- The paper introduces CT-GAN, a framework that fuses structural (DTI) and functional (rs-fMRI) neuroimaging data using a bi‐attention transformer for improved Alzheimer’s prediction.
- Its architecture integrates CNNs for functional extraction, GCNs for structural analysis, and a hybrid loss function, yielding superior classification performance.
- Experimental results on the ADNI dataset demonstrate enhanced accuracy, sensitivity, and specificity, highlighting CT-GAN’s potential for early Alzheimer’s stage detection.
The "Cross-Modal Transformer GAN" paper presents a novel approach leveraging cross-modal fusion of neuroimaging data to predict Alzheimer's Disease (AD) progression. A new architecture, CT-GAN, is introduced to efficiently amalgamate the functional data from resting-state fMRI (rs-fMRI) with the structural data from Diffusion Tensor Imaging (DTI) using a bi-attention transformer mechanism.
Introduction
AD often eludes precise characterization due to the brain's inherent complexity as a network. The paper emphasizes the necessity of capturing both functional and structural brain connectivities to accurately identify AD-related features. Traditionally, functional connectivity (FC) is derived from BOLD signals in rs-fMRI while structural connectivity (SC) is deduced from DTI. Current methods largely consider each modality in isolation, risking the omission of critical cross-modal information relevant to understanding AD.
The proposed CT-GAN attempts to rectify this by exploiting a bi-attention mechanism integrated within transformers to marry these modalities within the GAN framework. GANs provide the flexibility in training and architectural simplicity that facilitates effective learning of complex distributions, vital for the generative tasks required in neuroimaging.
Figure 1: The framework of the proposed CT-GAN.
Methodology
Architecture Overview
The CT-GAN is composed of a cross-modal transformer generator, decoders for functional and structural connectivity, respective discriminators, and a classifier for AD stage prediction.
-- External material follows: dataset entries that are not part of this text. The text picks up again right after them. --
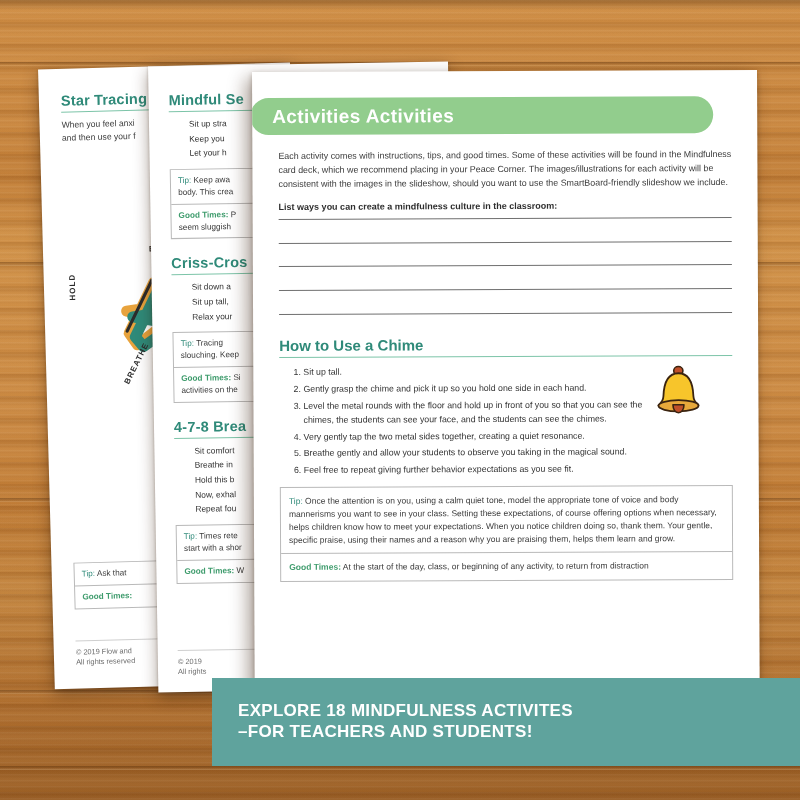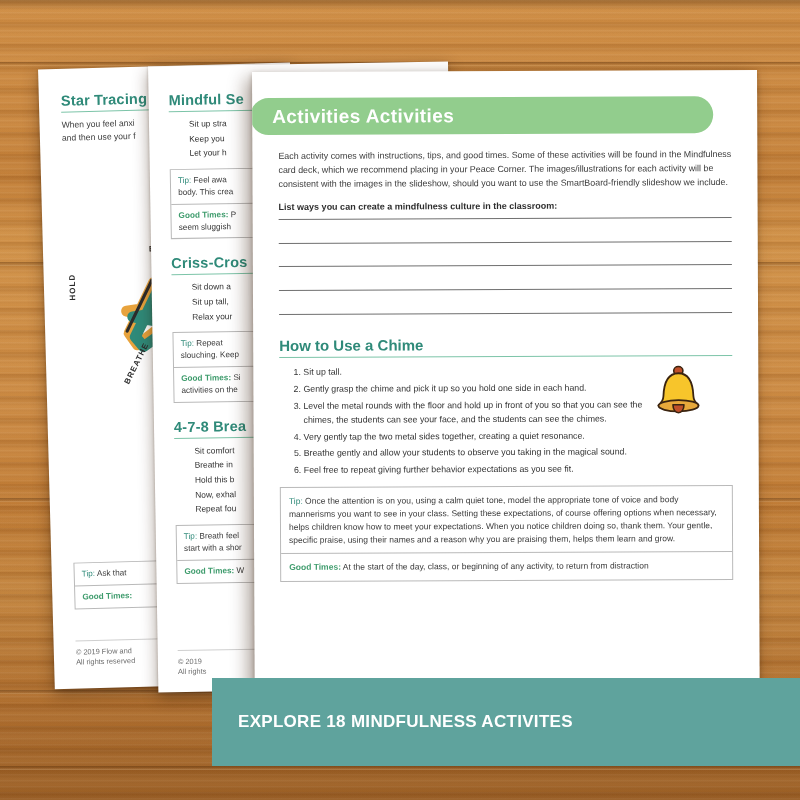--- a/index.html
+++ b/index.html
@@ -184,7 +184,7 @@
       </ol>
       <div class="box-wrap">
         <div class="box-row">
-          <span class="lbl-tip">Tip:</span><span> Feel awa</span>
+          <span class="lbl-tip">Tip:</span><span> Keep awa</span>
           <div>body. This crea</div>
         </div>
         <div class="box-row">

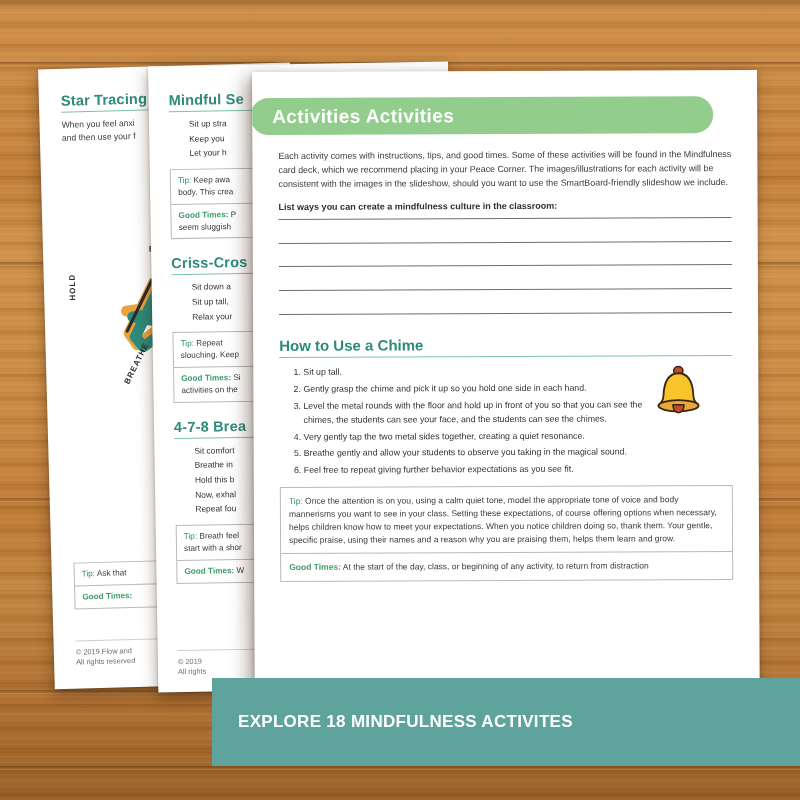--- a/index.html
+++ b/index.html
@@ -205,7 +205,7 @@
       </ol>
       <div class="box-wrap">
         <div class="box-row">
-          <span class="lbl-tip">Tip:</span><span> Repeat</span>
+          <span class="lbl-tip">Tip:</span><span> Tracing</span>
           <div>slouching. Keep</div>
         </div>
         <div class="box-row">

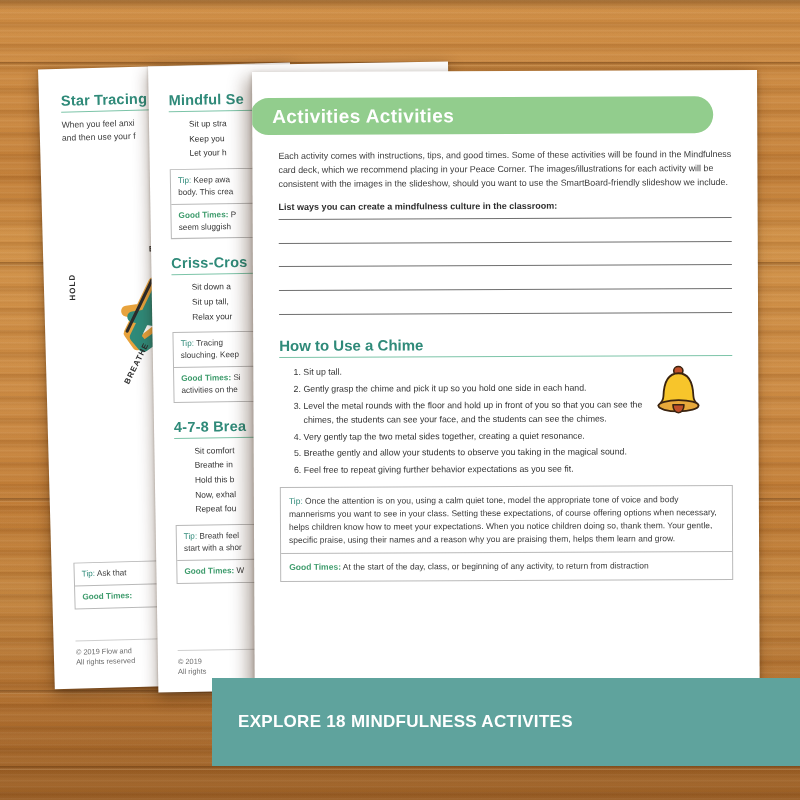--- a/index.html
+++ b/index.html
@@ -228,7 +228,7 @@
       </ol>
       <div class="box-wrap">
         <div class="box-row">
-          <span class="lbl-tip">Tip:</span><span> Breath feel</span>
+          <span class="lbl-tip">Tip:</span><span> Times rete</span>
           <div>start with a shor</div>
         </div>
         <div class="box-row">

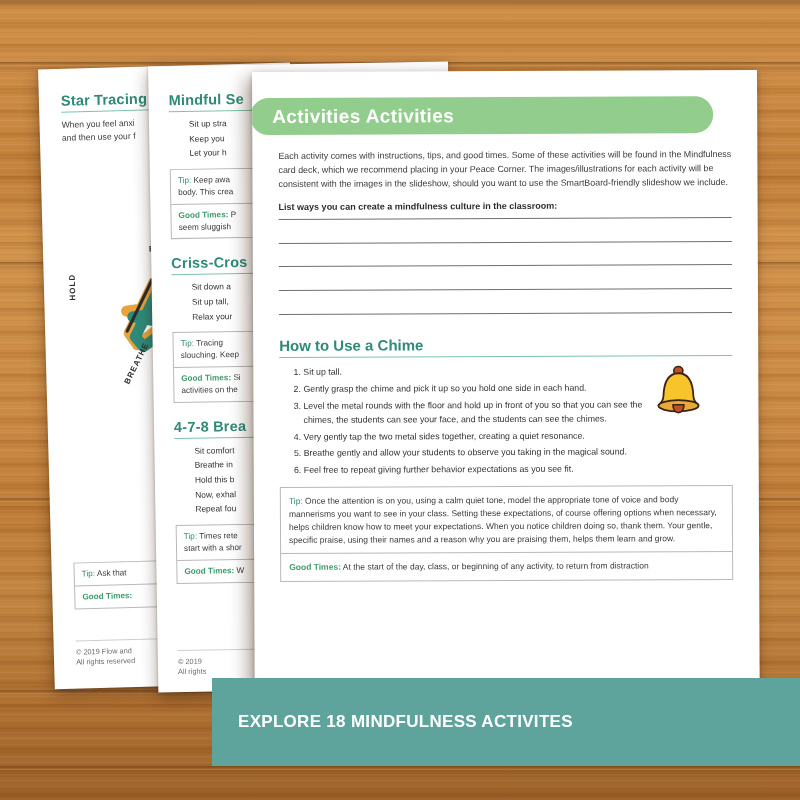--- a/index.html
+++ b/index.html
@@ -299,6 +299,7 @@
 
 <div id="banner">
   <div class="bl">EXPLORE 18 MINDFULNESS ACTIVITES</div>
+  <div class="bl">–FOR TEACHERS AND STUDENTS!</div>
 </div>
 
 </body></html>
The generator's architecture includes convolutional neural networks (CNNs) for extracting functional information and graph convolutional networks (GCNs) for structural extraction. The bi-attention mechanism permits layer-wise fusion of complementary information, allowing for the construction of a multimodal connectivity matrix.
Figure 2: The network architecture of proposed generator.
Loss Function
A hybrid loss function comprising adversarial, classification, and connectivity reconstruction losses strengthens model robustness. Adversarial losses help ensure realistic multimodal connectivity matrices by aligning them with empirical SC and FC data. Classification loss optimizes the network's predictive accuracy for AD stages such as NC, EMCI, LMCI, and AD, while reconstruction losses impose topological constraints.
Experimental Results
Extensive experimentation was performed on the ADNI dataset comprising rs-fMRI and DTI data from 268 subjects. Performance evaluation underscored the CT-GAN's superior classification accuracy (ACC), sensitivity (SEN), and specificity (SPEC) when juxtaposed with existing multimodal fusion approaches. The bi-attention mechanism exhibited enhanced capability in extracting and utilizing complementary information, thereby offering improved prediction of AD stages.
Figure 3: Averaged multimodal connectivity of different groups with the same disease stage and the changes of such connectivity under the proceeding of AD stages.
Figure 4: The change of multimodal connectivity between the top 8 AD-related ROIs. The number before ROI is the corresponding AAL id for this ROI. The blue represents decreased connectivity; The yellow represents increased connectivity. The red dotted lines divide the 8 ROIs into their corresponding brain lobe.
Conclusion
The CT-GAN's integration of a bi-attention mechanism within the generative adversarial framework presents a compelling method for fusing structural and functional neuroimaging data, offering a significant advance in AD research. Predictive accuracy surpasses that of existing models, underscoring the utility of the proposed approach. While centrally focused on AD, the model's design facilitates applications extending to other neurodegenerative disorders, providing a flexible and powerful tool for brain network analysis.
In essence, this work charts a significant pathway for future research in cross-modal data fusion, capitalizing on the strength of GANs and transformers to unravel complex neuroimaging data in understanding and predicting the progression of neurodegenerative conditions.